В ту же минуту щелкнул замок, и дверь отворилась.
— Идем, — вдруг решительно произнес мой спутник жестким, озлобленным тоном, и я почувствовала, как его пальцы словно железным обручем сдавили мне руку. Я испугалась. Я так страшно испугалась, что меня словно оглушило, в уме помутилось… Я хотела сопротивляться, вырваться… но воля моя была парализована и я… вы меня поймете… я… не могла же я бороться с этим чужим мне человеком — мне было стыдно перед портье, который стоял в дверях, дожидаясь, когда мы войдем. И вот… я очутилась в гостинице. Я хотела что-то сказать, объяснить, но не могла произнести ни звука; на моей руке тяжело и властно лежала его рука… я смутно сознавала, что он ведет меня по лестнице… звякнул ключ…
И я оказалась наедине с этим чужим человеком, в чужой комнате, в какой-то гостинице, названия которой я не знаю и по сей день.

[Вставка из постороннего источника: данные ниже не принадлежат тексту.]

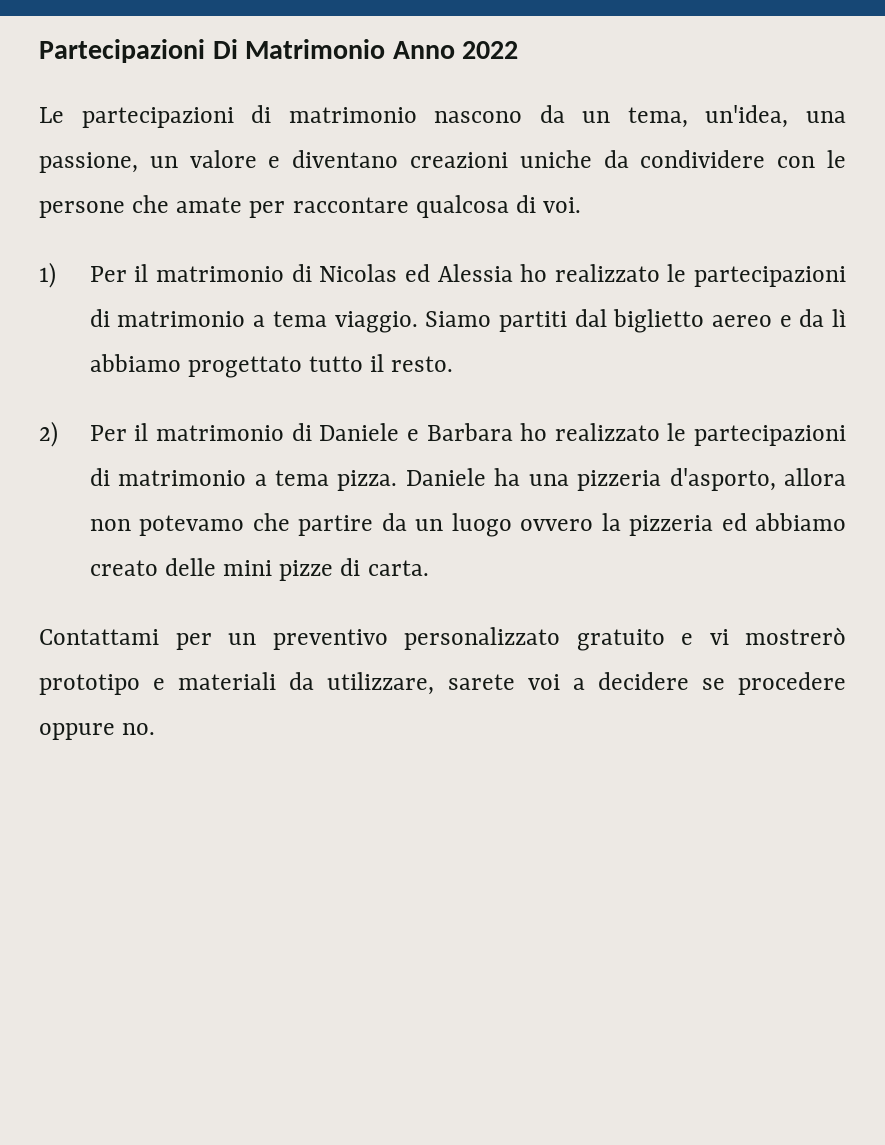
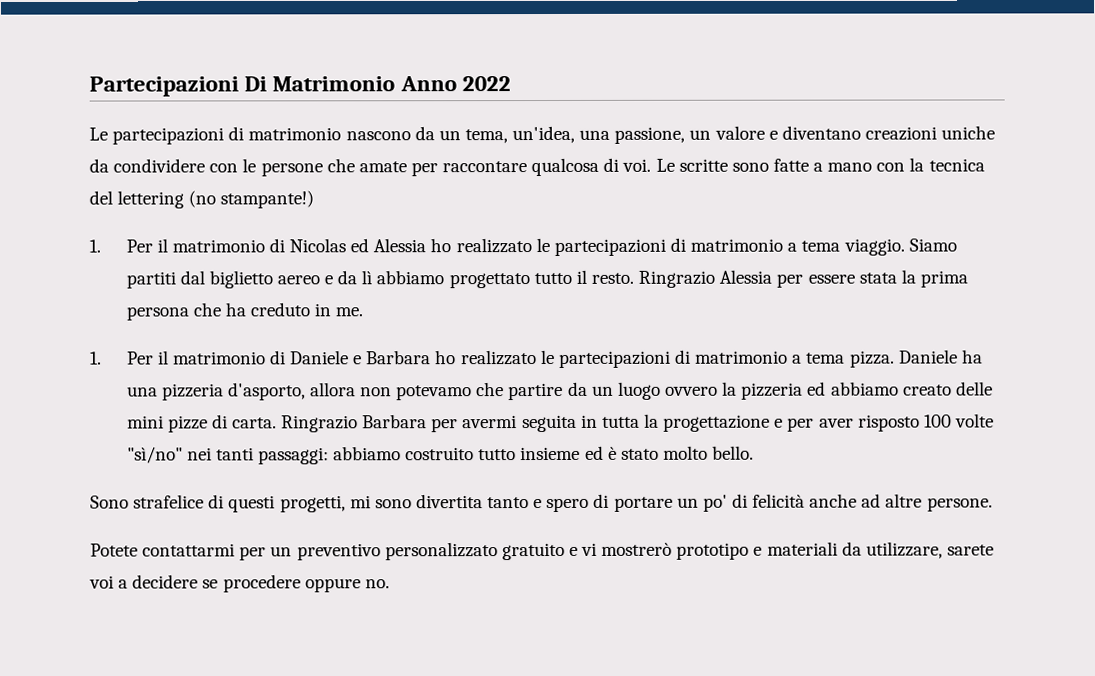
[39,262,56,288] // 1) -> [655,157,985,172] [89,190,315,209] [89,239,101,253] Le scritte sono fatte a mano con la tecnica del lettering (no stampante!) // 1.
[39,421,58,447] // 2) -> [638,269,968,288] [125,302,364,321] [90,351,102,365] Ringrazio Alessia per essere stata la prima persona che ha creduto in me. // 1.
[39,629,159,645] // Contattami -> [281,413,994,433] [126,445,755,465] [90,493,993,513] [90,543,236,557] Ringrazio Barbara per avermi seguita in tutta la progettazione e per aver risposto 100 volte "sì/no" nei tanti passaggi: abbiamo costruito tutto insieme ed è stato molto bello. // Sono strafelice di questi progetti, mi sono divertita tanto e spero di portare un po' di felicità anche ad altre persone. // Potete contattarmi

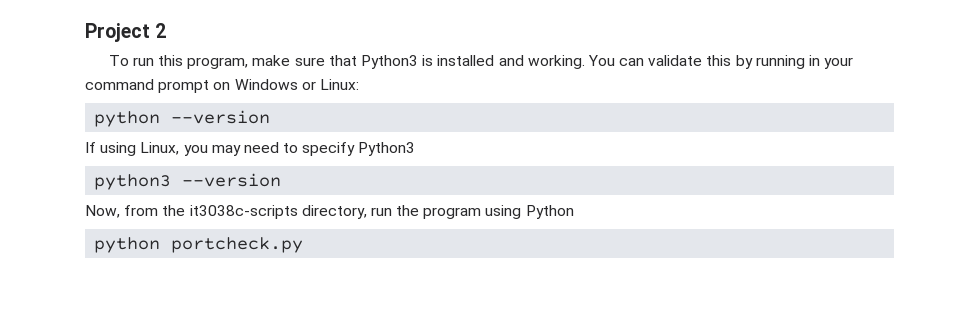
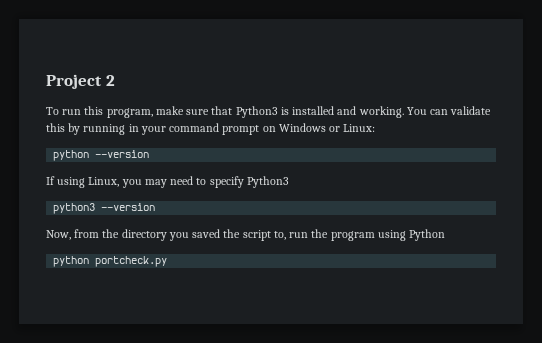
[189,205,367,219] it3038c-scripts directory, -> [121,229,286,241] directory you saved the script to,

Миссис К. снова умолкла и вдруг встала с кресла. Видимо, голос изменил ей. Она подошла к окну, несколько минут молча смотрела на улицу или, может быть, просто стояла, прижавшись лбом к холодному стеклу. Я не смел взглянуть на нее, мне было тяжело видеть старую женщину в таком волнении, и я сидел не шевелясь, не задавая вопросов, не произнося ни слова, и ждал. Наконец, она вернулась к креслу и спокойно села против меня.
— Ну вот — самое трудное оказано. И, надеюсь, вы поверите мне, если я повторю вам и поклянусь всем святым для меня — моей честью, моими детьми, — что до той минуты мне и в голову не приходила мысль о… о близости с этим чужим человеком, что не только не по своей воле, но совершенно бессознательно я очутилась в этом положении, как в западне, расставленной на моем ровном жизненном пути… Я поклялась быть искренней перед вами и перед самой собой и повторяю, я была вовлечена в эту трагическую авантюру только из-за какого-то исступленного желания помочь; ни о каких личных чувствах или побуждениях и речи быть не могло.
Вы избавите меня от рассказа о том, что произошло в той комнате в ту ночь; я все помню и ничего не хочу забывать. В ту ночь я боролась с человеком за его жизнь; повторяю — дело шло о жизни и смерти. Слишком ясно я чувствовала, что этот чужой, уже почти обреченный человек жадно и страстно хватается за меня, как утопающий хватается за соломинку. Уже падая в пропасть, он цеплялся за меня со всем неистовством отчаяния. Я же всеми силами, всем, что мне было дано, боролась за его спасенье. Такие часы выпадают на долю человека только раз в жизни, и то одному из миллионов; не будь этого ужасного случая, и я никогда бы не узнала, как пылко, с какой исступленной и необузданной жадностью потерянный, пропащий человек упивается последней каплей живой, горячей жизни; никогда бы я, жившая до тех пор в полном неведении темных сил бытия, никогда бы я не постигла, как мощно и причудливо природа в едином дыхании переплетает жар и холод, жизнь и смерть, восторг и отчаяние. Эта ночь была так насыщена борьбой и словами, страстью, гневом и ненавистью, слезами мольбы и опьянения, что она показалась мне тысячелетием. И мы, в слитном порыве бросаясь в пропасть, один — неистово, другой — безотчетно, вышли из этого смертельного поединка преображенные, с новыми помыслами, с новыми чувствами.